After the eyes adjust to the glow of LED lights, one sees rows of vertical walls stretching far into the container, each lined with bunches of vegetables growing from floor to ceiling. Rather than traditional farming that sees plants growing alongside each other horizontally, this system stacks individual plants vertically.

Growing vertically means less space is required, and using LED lights to grow plants freed Amyot from dependency on the sun.

“In the simplest terms, we use LED lights to feed the plants and heat the container farms, and specialized heating, ventilation, and air-conditioning systems to provide a consistently ideal environment for the plants.”

The space is tight — there’s no doubt about that — but there is room for a stainless steel table for working with, say, seedlings or preparing veggies for distribution. As the control centre for the farm, the Primary Module also provides farmers with real-time data via an app — the same app that gives farmers the ability to control the module’s devices remotely. (Maybe, finally, farmers will be able to take a vacation!)

Importantly, Modular Farms has, according to Amyot, achieved “yields twice as high as most other farming systems we’ve seen to date.”

“Not only can we expedite seedling-to-harvest times, but we can extend harvest times,” he continues. Amyot gives the example of kale. “At our Toronto farm, the kale are almost 11 months old and they’re still providing the same yield that they did when they were five months old.”

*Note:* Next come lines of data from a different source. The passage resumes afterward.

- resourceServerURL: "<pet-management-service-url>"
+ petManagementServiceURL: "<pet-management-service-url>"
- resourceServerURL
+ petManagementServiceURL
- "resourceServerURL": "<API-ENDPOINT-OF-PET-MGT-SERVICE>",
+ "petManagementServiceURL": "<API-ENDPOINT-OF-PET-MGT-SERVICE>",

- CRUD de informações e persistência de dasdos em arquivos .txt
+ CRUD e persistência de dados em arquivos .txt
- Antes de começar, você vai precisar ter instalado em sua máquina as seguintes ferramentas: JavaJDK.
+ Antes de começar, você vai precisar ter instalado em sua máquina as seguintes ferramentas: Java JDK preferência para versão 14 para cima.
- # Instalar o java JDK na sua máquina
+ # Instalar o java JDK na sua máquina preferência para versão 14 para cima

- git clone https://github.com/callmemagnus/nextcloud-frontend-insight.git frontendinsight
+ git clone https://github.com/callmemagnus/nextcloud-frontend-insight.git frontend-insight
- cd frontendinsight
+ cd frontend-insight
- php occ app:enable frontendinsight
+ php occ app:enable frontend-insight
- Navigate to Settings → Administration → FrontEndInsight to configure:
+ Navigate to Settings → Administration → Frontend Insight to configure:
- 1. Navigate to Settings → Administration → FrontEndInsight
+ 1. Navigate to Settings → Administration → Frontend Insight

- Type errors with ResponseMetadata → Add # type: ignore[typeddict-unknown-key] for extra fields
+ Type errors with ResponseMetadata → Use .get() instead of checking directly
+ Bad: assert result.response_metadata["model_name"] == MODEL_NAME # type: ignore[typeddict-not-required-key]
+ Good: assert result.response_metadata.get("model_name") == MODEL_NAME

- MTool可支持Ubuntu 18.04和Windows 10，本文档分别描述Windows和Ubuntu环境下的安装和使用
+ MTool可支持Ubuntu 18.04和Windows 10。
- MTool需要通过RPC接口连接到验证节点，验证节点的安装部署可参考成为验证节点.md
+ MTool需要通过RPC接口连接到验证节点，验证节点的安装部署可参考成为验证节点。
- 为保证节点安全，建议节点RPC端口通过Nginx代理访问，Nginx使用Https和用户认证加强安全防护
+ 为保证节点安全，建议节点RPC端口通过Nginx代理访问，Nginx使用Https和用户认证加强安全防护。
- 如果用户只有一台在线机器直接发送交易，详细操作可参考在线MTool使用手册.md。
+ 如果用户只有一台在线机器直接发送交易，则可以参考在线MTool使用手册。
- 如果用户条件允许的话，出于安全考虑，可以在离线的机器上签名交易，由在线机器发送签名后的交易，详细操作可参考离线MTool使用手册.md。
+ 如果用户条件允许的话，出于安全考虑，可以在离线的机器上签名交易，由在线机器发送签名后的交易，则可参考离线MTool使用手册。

Another example comes by way of the cherry tomato plant. “They grow abundantly, quickly, and really long. Traditional life spans are three to five months. We were just over nine months when we ended our trial, and the cherry tomatoes were still yielding as much as when they were three months old.” Adds Amyot, “We’re providing the plants what they need at every step of their life cycle, 24 hours a day, which you can’t do outside.”

So far, Modular Farms has grown an array of vegetables, including lettuce, strawberries, quinoa, hops, wasabi, and peas.

In talking about the indoor vertical farm, Amyot uses a phrase that seems more suited to software engineers: he calls it “the ultimate hack.” Because when it comes to feeding people in an efficient and sustainable way, his farms are a shortcut.

“[Modular Farms] aren’t so big that they can’t be deployed quickly and in spaces where farms typically can’t exist and not so small that they can’t feed many people. And because of its scale and size, we can make broad, sweeping changes that will allow us to quickly leap ahead of existing practices — something traditional agriculture simply cannot do.”

That said, Amyot is aware that his farms won’t solve the world’s food-supply problem.

“As proud as I am of the technology that we build, we’re only a small piece of the puzzle. The tone, generally, in my industry is that technology will eventually replace traditional agricultural practices. And while that may be the case in a dystopian future, it’s not going to be the case in my or my children’s lifetime. The fact that we believe that any one solution will fix everything is a problem.”